1500 Polizisten, 1500 Demonstranten, ein besetztes Haus: Die Räumung verlief friedlicher als erwartet

Das Hausprojekt in der Liebigstraße 34 ist geräumt. Unterstützer hatten zu größtmöglichem Chaos aufgerufen. Das blieb aus – doch Racheakte könnten folgen.

Bis in die Frankfurter Allee ist am frühen Freitagmorgen das Trommeln und der Techno hören. In der Rigaer Straße haben sich mehrere hundert Menschen versammelt, seit 3 Uhr morgens demonstrieren viele weitgehend friedlich gegen die Räumung des selbsterklärten „anarcha-queer-feministischen“ Hausprojektes „Liebig34“.
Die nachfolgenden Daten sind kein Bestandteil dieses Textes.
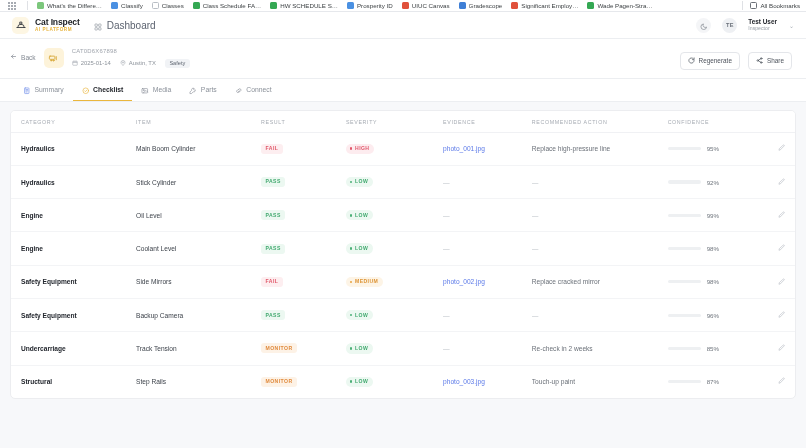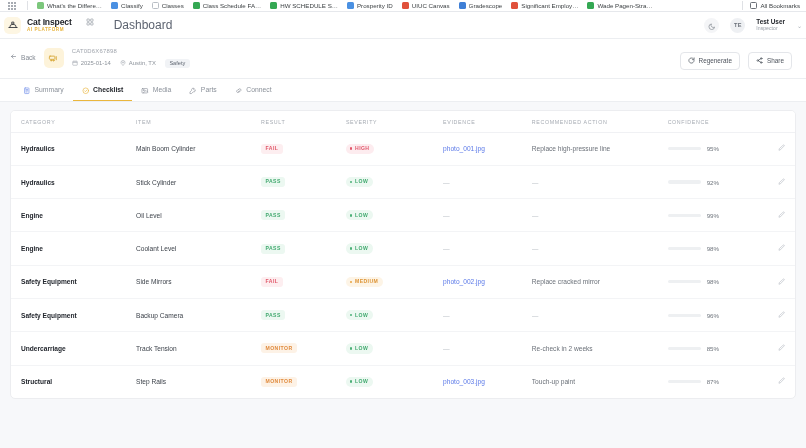--- a/index.html
+++ b/index.html
@@ -37,34 +37,34 @@
   .bm-right { margin-left: auto; display:flex; align-items:center; gap:7px; flex:none; }
   .bm-star { width: 7px; height: 7px; border: 1px solid #6b7077; border-radius: 1.5px; flex:none; }
 
   
   .appbar {
     height: 27px;
     background: #ffffff;
     border-bottom: 1px solid #eceef1;
     display: flex;
     align-items: center;
-    padding: 0 4px;
+    padding: 0 12px;
     gap: 14px;
   }
   .brand { display: flex; align-items: center; gap: 6px; }
   .brand-mark {
     width: 17px; height: 17px; border-radius: 5px;
     background: #fdf6e3; display: flex; align-items: center; justify-content: center;
     flex: none;
   }
   .brand-txt { line-height: 1; }
   .brand-name { font-size: 8.6px; font-weight: 700; color: #1c1f24; letter-spacing: -0.15px; }
   .brand-sub { font-size: 4.6px; font-weight: 700; color: #e8b33a; letter-spacing: 0.55px; margin-top: 1.5px; }
 
-  .nav-item { display: flex; align-items: flex-start; gap: 20px; font-size: 12px; color: #5c6370; }
+  .nav-item { display: flex; align-items: flex-end; gap: 5px; font-size: 10px; color: #5c6370; }
   .nav-ico { width: 8px; height: 8px; color: #9aa0a8; flex: none; display:flex; }
 
   .appbar-right { margin-left: auto; display: flex; align-items: center; gap: 11px; }
   .icon-btn {
     width: 15px; height: 15px; border-radius: 50%;
     display: flex; align-items: center; justify-content: center;
     background: #f4f5f7; color: #7a8089;
   }
   .avatar {
     width: 15px; height: 15px; border-radius: 50%;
Einige tanzen auf der Straße, trommeln auf Mülltonnen, Holzstücke und Fahrradständer. Andere werfen Flaschen. Die zerplatzen wenige Meter weiter hinter Absperrgittern zwischen Polizisten. Sie stehen im Sperrgebiet, in der „roten Zone“ rund um den sogenannten „Dorfplatz“, die Kreuzung zwischen Liebig- und Rigaer Straße. Das Eckhaus im Friedrichshainer Nordkiez ist ein Symbol der linksradikalen Szene.
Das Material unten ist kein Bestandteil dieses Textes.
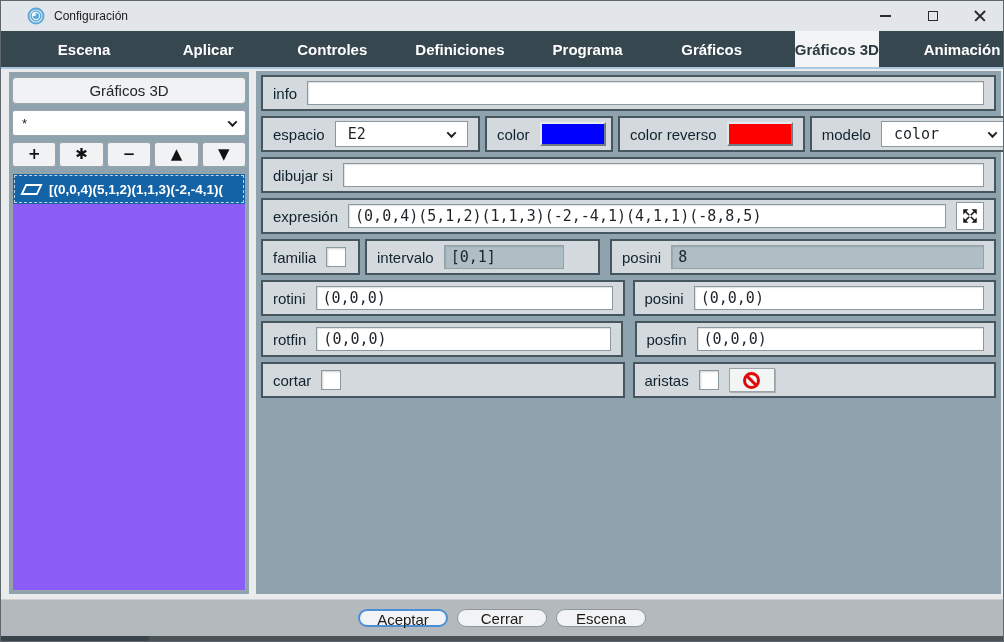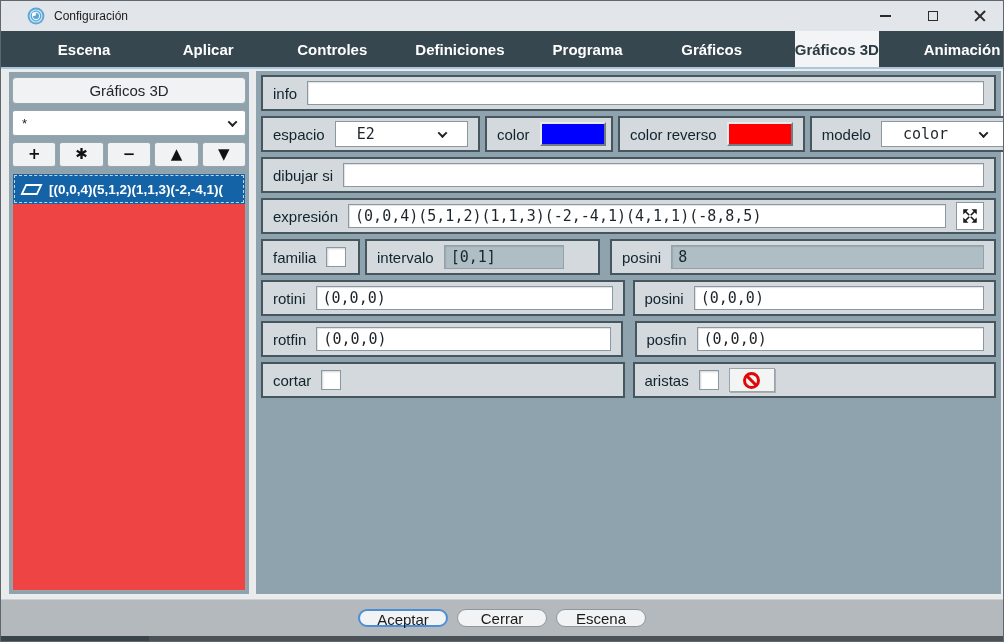--- a/index.html
+++ b/index.html
@@ -42,41 +42,41 @@
                font-size:15px; color:#20262a; flex:0 0 auto; }
   .lp-select { height:26px; background:#fff; border:1px solid #9aa4ab; border-radius:3px;
                display:flex; align-items:center; padding:0 9px; font-size:13px; color:#222;
                cursor:pointer; flex:0 0 auto; }
   .chev { width:7px; height:7px; border-right:2px solid #222; border-bottom:2px solid #222;
           transform:rotate(45deg) translate(-1px,-1px); margin-left:auto; flex:0 0 auto; }
   .lp-toolbar { display:flex; gap:3px; flex:0 0 auto; }
   .lp-toolbar button { flex:1; height:25px; background:#F1F2F3; border:1px solid #9aa4ab;
         border-radius:3px; font-family:"DejaVu Sans", sans-serif; font-weight:700; font-size:15px;
         color:#111; cursor:pointer; line-height:1; }
-  .lp-list { flex:1; background:#ef4444; border:1px solid #9aa4ab; overflow:hidden; }
+  .lp-list { flex:1; background:#8b5cf6; border:1px solid #9aa4ab; overflow:hidden; }
   .lp-item { height:30px; background:#1563A7; color:#fff; display:flex; align-items:center;
              gap:9px; padding:0 6px; cursor:pointer;
              outline:1px dashed #bcd6ec; outline-offset:-2px; }
   .pgram { width:17px; height:11px; border:2.5px solid #fff; transform:skewX(-25deg);
            margin-left:4px; flex:0 0 auto; }
   .lp-item-label { font-weight:700; font-size:13.5px; white-space:nowrap; overflow:hidden; }
 
   .right-panel { position:absolute; left:255px; top:2px; right:2px; bottom:5px;
                  background:#8FA3AE; padding:4px 5px; }
   .row { display:flex; gap:5px; margin-bottom:5px; }
   .cell { background:#D3D9DC; border:2px solid #46565F; height:36px;
           display:flex; align-items:center; padding:0 10px; gap:10px; }
   .grow { flex:1; }
   .flabel { font-size:15px; color:#10232E; white-space:nowrap; }
   .tinput { height:24px; border:1px solid #8b989f; background:#fff;
             font-family:"DejaVu Sans Mono", monospace; font-size:15px; color:#1d2429;
             padding:0 6px; box-shadow:inset 1px 1px 1px rgba(0,0,0,.12); outline:none; }
   .tinput.dis { background:#AFBDC5; border-color:#94a1a9; color:#16262f; }
   .dselect { height:26px; background:#fff; border:1px solid #8b989f; display:flex;
-             align-items:center; padding:0 21px; gap:8px; cursor:pointer;
+             align-items:center; padding:0 12px; gap:8px; cursor:pointer;
              font-family:"DejaVu Sans Mono", monospace; font-size:15px; color:#1d2429; }
   .swatch { width:66px; height:24px; border:2px solid; border-color:#e7eaec #707b81 #707b81 #e7eaec;
             cursor:pointer; flex:0 0 auto; }
   .cbx { width:20px; height:20px; background:#fff; border:1px solid #8b989f;
          box-shadow:inset 1px 1px 2px rgba(0,0,0,.18); cursor:pointer; flex:0 0 auto; }
   .icon-btn { width:28px; height:28px; background:#fff; border:1px solid #8b989f;
               display:flex; align-items:center; justify-content:center; cursor:pointer; flex:0 0 auto; }
   .no-btn { width:46px; height:24px; background:#F3F4F4; border:1px solid #9aa4ab;
             box-shadow:1px 1px 0 rgba(0,0,0,.2); display:flex; align-items:center;
             justify-content:center; cursor:pointer; flex:0 0 auto; }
1500 Polizisten sind im Einsatz, um die Räumung des Hausprojektes, das seit Ende 2018 besetzt ist, abzusichern, am Dorfplatz und in der ganzen Stadt, auch Spezialeinheiten auf dem Dach der „Liebig34“. Auf der anderen Seiten zählt die Polizei 1500 Demonstranten. Immer wieder kommt es zu kleineren Rangeleien zwischen Autonomen und Polizei, Menschen brüllen „Haut ab!“ und „Unsere Liebig, unsere Stadt, Padovicz wird platt gemacht“.

Letzterer ist der umstrittenen Immobilieninvestor Gijora Padovicz an, dem das Haus seit 2008 gehört und der den Mietvertrag mit den Bewohnerinnen 2018 nicht verlängert hat. Die Polizei nimmt mehrere Menschen fest. Vereinzelt zünden Autonome Feuerwerk und Bengalos.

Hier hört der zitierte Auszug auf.